As many of us know, Microsoft-backed OpenAI launched the fourth interaction of its GPT earlier this month. The latest Generative Pre-trained Transformer AI program has users in awe by impressing them with the human-like conversation, summarising lengthy documents, and composing songs.

The Future of Life Institute letter read, "Powerful AI systems should be developed only once we are confident that their effects will be positive and their risks will be manageable." 

According to the European Union's transparency register, the non-profit that’s mainly funded by the Musk Foundation, the London-based group Founders Pledge, and Silicon Valley Community Foundation.

Earlier this month, Elon Musk said, "AI stresses me out." Musk has expressed frustration about the autopilot system and the regulator's efforts. He has, however, sourced a regulatory authority to ensure that AI development serves the public interest.

James Grimmelmann, professor of digital and information law at Cornell University, responded, "It is … deeply hypocritical for Elon Musk to sign on, given how hard Tesla has fought against accountability for the defective AI in its self-driving cars." 

"A pause is a good idea, but the letter is vague and doesn't take the regulatory problems seriously."

Last month, Telsa recalled more than 362,000 US vehicles due to software updates. US regulators claimed the driver-assistance system could cause crashes. But to no one's surprise, Musk jumped on Twitter and tweeted that the word "recall" for an over-the-air software update is "anachronistic and just flat wrong!"

There was no immediate response from OpenAI concerning comment requests on the open letter.
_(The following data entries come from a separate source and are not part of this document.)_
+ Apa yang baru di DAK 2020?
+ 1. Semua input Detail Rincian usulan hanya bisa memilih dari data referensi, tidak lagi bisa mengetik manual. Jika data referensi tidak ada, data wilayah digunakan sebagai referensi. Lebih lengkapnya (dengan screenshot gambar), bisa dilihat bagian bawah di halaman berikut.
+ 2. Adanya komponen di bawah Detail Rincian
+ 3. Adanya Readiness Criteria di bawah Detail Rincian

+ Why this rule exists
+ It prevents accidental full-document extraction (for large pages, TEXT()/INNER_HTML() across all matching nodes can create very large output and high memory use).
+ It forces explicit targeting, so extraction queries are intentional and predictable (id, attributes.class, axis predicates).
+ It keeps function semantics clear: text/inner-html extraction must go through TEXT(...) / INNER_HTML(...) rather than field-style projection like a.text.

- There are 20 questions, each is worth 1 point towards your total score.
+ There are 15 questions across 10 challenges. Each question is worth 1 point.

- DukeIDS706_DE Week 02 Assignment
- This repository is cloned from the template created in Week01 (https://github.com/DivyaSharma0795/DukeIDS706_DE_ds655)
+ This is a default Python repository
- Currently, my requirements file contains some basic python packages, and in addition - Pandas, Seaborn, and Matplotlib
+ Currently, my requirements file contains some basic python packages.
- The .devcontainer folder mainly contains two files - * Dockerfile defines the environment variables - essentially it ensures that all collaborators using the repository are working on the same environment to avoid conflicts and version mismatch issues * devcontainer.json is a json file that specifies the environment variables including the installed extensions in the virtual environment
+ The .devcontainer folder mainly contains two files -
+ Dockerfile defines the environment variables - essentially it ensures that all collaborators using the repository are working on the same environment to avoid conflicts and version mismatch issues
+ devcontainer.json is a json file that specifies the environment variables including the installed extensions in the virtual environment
The letter has called for a pause until developed shared safety protocols by independent experts and urged developers to work with policymakers on governance before they continue with advanced AI development.

The letter asked, "Should we let machines flood our information channels with propaganda and untruth? … Should we develop non-human minds that might eventually outnumber, outsmart, obsolete and replace us?" - stating "such decisions must not be delegated to unelected tech leaders."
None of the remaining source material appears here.